-- Assignment --
Starting at the top of the listing below, copy each line exactly, stopping after the line that contains "for the femur and radius.".

-- Records to process --

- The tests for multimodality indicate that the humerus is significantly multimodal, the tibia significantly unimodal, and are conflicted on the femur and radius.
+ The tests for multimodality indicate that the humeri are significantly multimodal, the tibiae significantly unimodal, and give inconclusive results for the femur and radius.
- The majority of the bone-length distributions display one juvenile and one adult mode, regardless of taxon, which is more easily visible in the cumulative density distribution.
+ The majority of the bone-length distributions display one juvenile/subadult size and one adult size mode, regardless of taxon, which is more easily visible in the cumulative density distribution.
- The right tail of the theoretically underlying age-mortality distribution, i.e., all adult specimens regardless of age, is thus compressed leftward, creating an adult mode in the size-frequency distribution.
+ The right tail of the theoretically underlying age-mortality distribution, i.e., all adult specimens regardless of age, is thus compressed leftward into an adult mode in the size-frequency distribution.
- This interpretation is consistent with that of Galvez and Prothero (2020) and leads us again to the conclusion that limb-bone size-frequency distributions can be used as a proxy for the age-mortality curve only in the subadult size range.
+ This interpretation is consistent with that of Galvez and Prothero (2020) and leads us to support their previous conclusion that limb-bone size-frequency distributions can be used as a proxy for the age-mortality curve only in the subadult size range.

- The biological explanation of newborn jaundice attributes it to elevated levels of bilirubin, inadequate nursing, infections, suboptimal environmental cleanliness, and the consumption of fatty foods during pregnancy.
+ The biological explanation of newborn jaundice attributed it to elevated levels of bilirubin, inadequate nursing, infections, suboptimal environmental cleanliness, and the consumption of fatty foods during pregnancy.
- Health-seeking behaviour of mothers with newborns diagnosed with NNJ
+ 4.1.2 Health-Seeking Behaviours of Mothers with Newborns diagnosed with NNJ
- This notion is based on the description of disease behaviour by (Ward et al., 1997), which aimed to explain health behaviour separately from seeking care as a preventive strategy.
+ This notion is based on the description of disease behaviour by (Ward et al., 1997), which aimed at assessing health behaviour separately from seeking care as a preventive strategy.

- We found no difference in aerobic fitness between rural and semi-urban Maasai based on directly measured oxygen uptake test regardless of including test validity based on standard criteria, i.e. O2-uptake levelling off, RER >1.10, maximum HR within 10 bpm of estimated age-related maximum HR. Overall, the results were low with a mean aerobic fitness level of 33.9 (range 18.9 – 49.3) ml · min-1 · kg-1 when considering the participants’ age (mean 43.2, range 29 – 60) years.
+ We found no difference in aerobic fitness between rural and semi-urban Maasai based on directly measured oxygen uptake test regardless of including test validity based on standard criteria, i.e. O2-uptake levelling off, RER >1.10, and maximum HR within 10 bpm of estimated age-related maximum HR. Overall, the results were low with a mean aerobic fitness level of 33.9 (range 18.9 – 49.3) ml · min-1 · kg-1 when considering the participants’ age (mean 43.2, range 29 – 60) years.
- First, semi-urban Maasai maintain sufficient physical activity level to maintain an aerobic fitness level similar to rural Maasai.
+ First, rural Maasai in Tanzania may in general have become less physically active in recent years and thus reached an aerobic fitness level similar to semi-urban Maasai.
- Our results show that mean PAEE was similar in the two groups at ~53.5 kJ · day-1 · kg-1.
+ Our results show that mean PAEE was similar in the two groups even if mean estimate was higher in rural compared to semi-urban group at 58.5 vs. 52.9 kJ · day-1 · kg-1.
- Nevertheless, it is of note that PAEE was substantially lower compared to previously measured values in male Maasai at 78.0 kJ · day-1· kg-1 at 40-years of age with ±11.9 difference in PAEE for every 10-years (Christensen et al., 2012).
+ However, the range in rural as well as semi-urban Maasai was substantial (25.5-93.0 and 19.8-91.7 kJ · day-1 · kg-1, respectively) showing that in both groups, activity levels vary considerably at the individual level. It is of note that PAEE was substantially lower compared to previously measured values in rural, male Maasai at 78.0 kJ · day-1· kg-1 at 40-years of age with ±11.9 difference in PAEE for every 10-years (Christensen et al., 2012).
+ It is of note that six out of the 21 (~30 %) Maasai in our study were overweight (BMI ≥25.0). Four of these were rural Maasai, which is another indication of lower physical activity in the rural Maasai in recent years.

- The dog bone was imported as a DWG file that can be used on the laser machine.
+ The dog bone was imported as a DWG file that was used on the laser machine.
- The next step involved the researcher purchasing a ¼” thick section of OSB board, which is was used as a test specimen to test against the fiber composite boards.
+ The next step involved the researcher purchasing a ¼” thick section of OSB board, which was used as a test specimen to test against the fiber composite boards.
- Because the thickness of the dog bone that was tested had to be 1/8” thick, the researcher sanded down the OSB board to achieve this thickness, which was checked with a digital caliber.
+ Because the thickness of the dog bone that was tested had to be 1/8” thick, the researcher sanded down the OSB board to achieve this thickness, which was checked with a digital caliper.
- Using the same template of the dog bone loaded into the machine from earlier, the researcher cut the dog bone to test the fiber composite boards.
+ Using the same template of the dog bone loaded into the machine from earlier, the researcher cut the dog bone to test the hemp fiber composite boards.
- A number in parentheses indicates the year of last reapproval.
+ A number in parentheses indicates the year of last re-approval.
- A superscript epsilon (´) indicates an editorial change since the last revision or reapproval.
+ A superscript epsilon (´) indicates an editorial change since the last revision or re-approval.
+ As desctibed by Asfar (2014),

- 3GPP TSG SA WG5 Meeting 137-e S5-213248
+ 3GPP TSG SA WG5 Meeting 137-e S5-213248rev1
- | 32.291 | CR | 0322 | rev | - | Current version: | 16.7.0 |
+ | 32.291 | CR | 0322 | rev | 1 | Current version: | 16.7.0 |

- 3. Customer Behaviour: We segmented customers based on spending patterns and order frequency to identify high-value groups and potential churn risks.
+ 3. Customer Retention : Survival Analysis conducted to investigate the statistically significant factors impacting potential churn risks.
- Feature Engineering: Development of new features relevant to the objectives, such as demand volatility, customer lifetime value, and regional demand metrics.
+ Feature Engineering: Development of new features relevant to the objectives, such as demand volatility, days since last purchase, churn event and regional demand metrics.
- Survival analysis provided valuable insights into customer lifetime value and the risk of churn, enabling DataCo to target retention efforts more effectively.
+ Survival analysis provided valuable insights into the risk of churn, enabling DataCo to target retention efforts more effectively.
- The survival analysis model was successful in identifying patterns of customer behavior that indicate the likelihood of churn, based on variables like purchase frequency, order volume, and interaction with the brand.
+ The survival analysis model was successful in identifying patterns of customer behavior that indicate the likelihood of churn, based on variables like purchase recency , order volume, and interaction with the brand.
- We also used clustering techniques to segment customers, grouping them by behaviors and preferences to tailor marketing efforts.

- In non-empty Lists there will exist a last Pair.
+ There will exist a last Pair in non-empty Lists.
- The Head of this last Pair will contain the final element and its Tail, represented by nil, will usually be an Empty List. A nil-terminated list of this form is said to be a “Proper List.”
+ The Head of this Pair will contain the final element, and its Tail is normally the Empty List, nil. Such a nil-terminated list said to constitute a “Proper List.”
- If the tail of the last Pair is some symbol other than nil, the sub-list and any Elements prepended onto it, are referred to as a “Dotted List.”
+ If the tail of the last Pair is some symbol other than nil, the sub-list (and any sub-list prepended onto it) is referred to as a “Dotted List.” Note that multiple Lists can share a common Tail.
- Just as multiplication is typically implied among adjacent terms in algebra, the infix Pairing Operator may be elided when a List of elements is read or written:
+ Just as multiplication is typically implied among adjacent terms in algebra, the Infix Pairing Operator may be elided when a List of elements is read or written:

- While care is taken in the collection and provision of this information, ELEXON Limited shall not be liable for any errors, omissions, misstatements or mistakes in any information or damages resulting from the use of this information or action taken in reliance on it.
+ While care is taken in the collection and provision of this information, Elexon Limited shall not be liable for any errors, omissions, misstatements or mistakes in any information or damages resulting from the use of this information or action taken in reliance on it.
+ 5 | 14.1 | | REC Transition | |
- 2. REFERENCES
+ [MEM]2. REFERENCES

-- Solution to this problem --
- The tests for multimodality indicate that the humerus is significantly multimodal, the tibia significantly unimodal, and are conflicted on the femur and radius.
+ The tests for multimodality indicate that the humeri are significantly multimodal, the tibiae significantly unimodal, and give inconclusive results for the femur and radius.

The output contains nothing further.